News

Here is a report on recent news and commentary related to the Federal Circuit and its cases. Today’s report highlights:

  • a blog post about a Federal Circuit decision finding “an isolated form of vitamin B3″ to be “unpatentable subject matter under Section 101”;
  • an article about Optis Cellular urging the Federal Circuit “not to reverse a Texas federal jury’s nine-figure infringement judgment against Apple, Inc.”; and
  • another article about the Federal Circuit “reviv[ing] a long-running infringement lawsuit Bard brought against Pennsylvania-based Medical Components Inc.”

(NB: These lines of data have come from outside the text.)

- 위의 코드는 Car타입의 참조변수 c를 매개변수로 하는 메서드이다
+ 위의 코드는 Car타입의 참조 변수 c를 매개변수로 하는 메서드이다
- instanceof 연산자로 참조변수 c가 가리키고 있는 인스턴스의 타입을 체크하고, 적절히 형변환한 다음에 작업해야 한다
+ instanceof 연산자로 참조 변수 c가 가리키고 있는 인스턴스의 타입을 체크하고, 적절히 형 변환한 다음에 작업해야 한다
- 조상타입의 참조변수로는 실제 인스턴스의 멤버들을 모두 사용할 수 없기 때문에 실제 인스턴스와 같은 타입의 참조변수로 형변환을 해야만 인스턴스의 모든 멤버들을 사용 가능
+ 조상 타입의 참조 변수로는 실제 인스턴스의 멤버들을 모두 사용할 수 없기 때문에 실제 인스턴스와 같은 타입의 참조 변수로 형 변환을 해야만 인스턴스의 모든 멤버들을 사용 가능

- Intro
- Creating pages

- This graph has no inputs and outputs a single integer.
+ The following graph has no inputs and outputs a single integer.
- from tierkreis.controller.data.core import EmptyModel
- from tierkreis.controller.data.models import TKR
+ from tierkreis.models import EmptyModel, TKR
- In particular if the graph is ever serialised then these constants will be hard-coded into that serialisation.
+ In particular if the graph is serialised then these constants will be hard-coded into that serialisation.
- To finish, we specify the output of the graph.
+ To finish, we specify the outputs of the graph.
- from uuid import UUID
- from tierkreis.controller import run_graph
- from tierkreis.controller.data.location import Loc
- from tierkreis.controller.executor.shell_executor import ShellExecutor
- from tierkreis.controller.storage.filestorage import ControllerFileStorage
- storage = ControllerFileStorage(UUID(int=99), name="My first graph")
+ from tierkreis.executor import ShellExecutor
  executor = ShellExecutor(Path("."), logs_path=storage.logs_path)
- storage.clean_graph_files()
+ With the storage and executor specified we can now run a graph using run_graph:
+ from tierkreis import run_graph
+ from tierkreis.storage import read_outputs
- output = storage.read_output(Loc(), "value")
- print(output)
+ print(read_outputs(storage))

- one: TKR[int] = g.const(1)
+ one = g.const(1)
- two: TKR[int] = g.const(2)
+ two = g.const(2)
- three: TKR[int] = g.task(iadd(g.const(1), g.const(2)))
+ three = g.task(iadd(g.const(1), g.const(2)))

Eileen McDermott wrote a blog post about a Federal Circuit decision finding “an isolated form of vitamin B3″ to be “unpatentable subject matter under Section 101” because “the claims were directed to a natural phenomenon.” McDermott explained how “[n]icotinamide ribose (NR)” is a “form of vitamin B3 that is naturally present in cow’s milk” and how the relevant invention “covers a composition containing isolated NR that results in increased biosynthesis of the coenzyme nicotinamide adenine dinucleotide (NAD+) upon oral administration.”

Jasmin Jackson authored an article for Law360 about Optis Cellular urging the Federal Circuit “not to reverse a Texas federal jury’s nine-figure infringement judgment against Apple, Inc.” According to Optis Cellular, “if anything, the $300 million award should be nearly doubled.” Jackson explained how the original suit concerned alleged infringement of “standard-essential 4G wireless patents.”

Blake Brittain wrote an article for Reuters about the Federal Circuit “reviv[ing] a long-running infringement lawsuit Bard brought against Pennsylvania-based Medical Components Inc.” Brittain reported how the Federal Circuit “reinstat[ed] three patents related to [Bard’s] PowerPort devices for delivering repeated medical injections.”